From the horse’s mouth
Most recently-built desktop and laptop regular computers that run Windows, especially business-focused machines offered by big brands, implement a secure element known as the Trusted Platform Module. This is where encryption keys for functions like BitLocker, Windows Hello or Windows-based password vaults are kept. But this is kept as a separate chip on the computer’s motherboard in most cases.
But Microsoft are taking a different approach to providing a secure element on their Windows-based regular-computer platform. Here, this is in the form of keeping the Trusted Platform Module on the same piece of silicon as the computer’s main CPU “brain”.
Microsoft initially implemented a security-chip-within-CPU approach with their XBox platform as a digital-rights-management approach. Other manufacturers have implemented this approach in some form or another for their computing devices such as Samsung implementing in the latest Galaxy S smartphones or Apple implementing it as the T2 security chip within newer Macintosh regular computers. There is even an Internet-of-Things platform known as the Azure Sphere which implements the “security-chip-within-CPU” approach.

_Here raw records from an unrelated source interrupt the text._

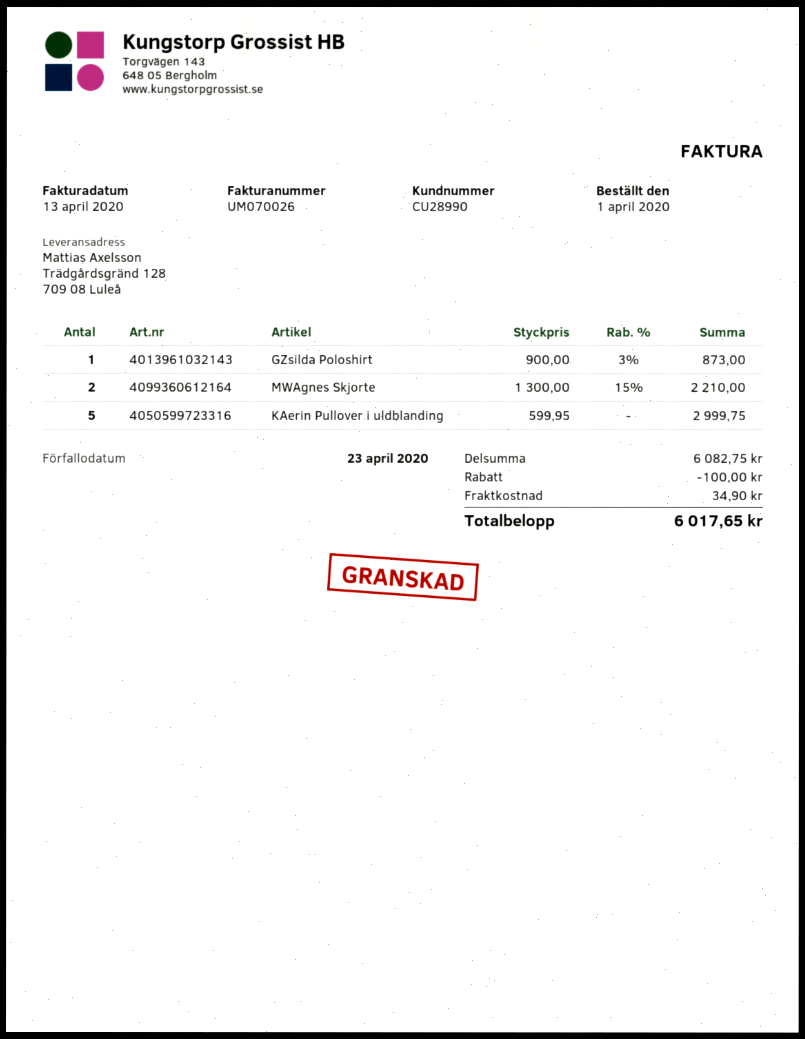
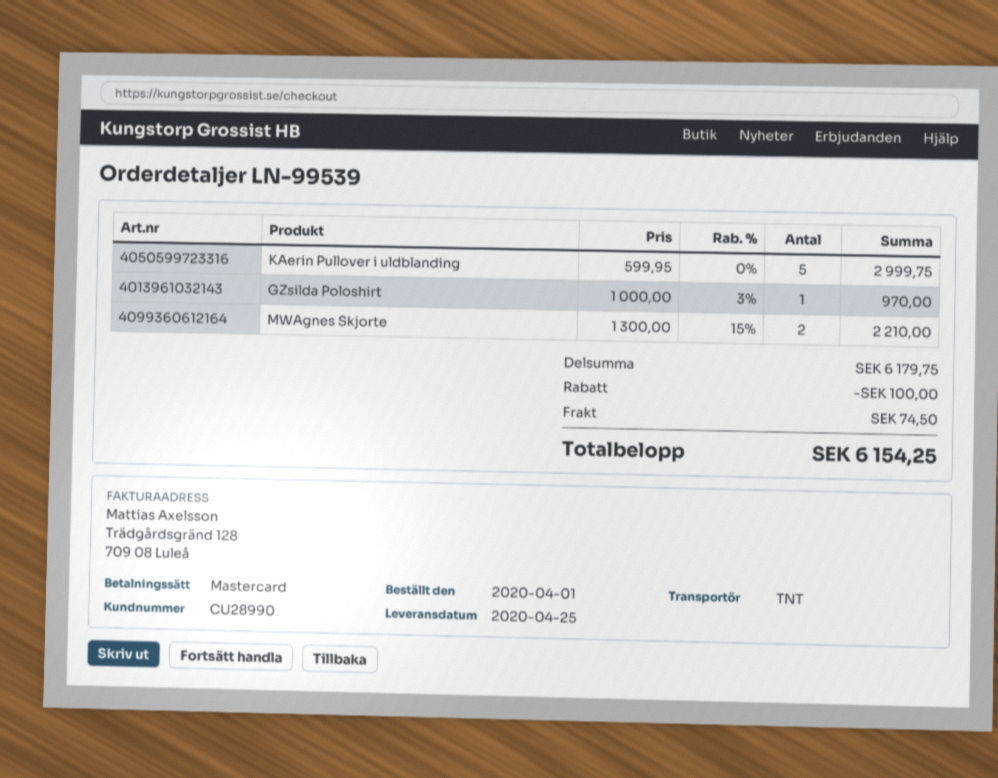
GZsilda Poloshirt: 1 x 900.00 - 3% = 873.00 -> 1 x 1000.00 - 3% = 970.00
subtotal: 6082.75 -> 6179.75
shipping: 34.90 -> 74.50
total: 6017.65 -> 6154.25

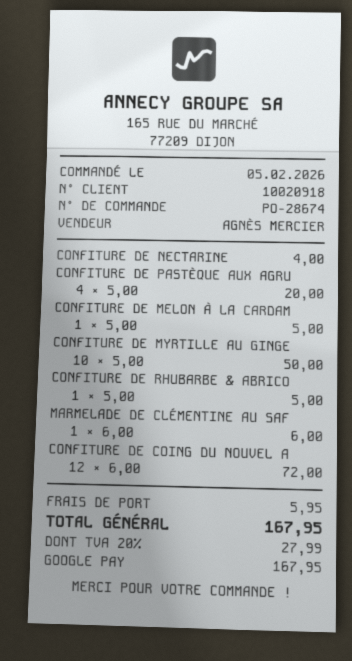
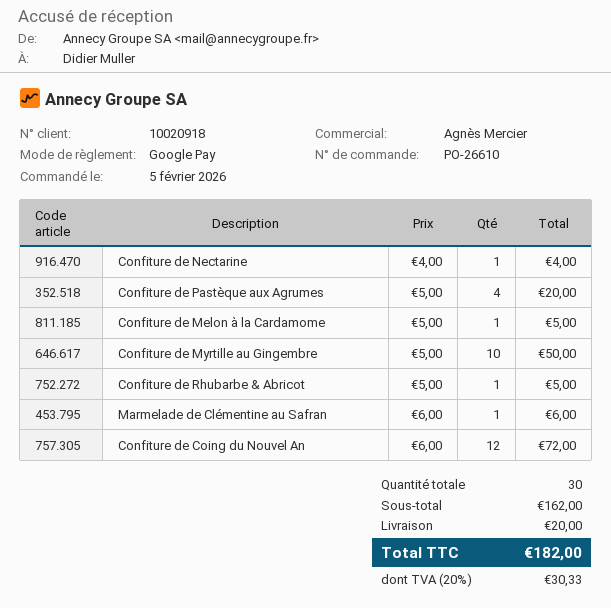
order number: PO-28674 -> PO-26610
shipping: 5.95 -> 20.00
tax: 20% = 27.99 -> 20% = 30.33
total: 167.95 -> 182.00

This approach works around the security risk of a person gaining physical access to a computer to exfiltrate encryption keys and sensitive data held within the Trusted Platform Module due to it being a separate chip from the main CPU. As well, before Microsoft announced the Pluton design, they subjected it to many security tests including stress-tests so that it doesn’t haunt them with the same kind of weaknesses that affect the Apple T2 security chip which was launched in 2017.
Intel, AMD and Qualcomm who design and make CPUs for Windows-based regular computers have worked with Microsoft to finalise this “security-chip-within-CPU” design. Here, they will offer it in subsequent x86-based and ARM-based CPU designs.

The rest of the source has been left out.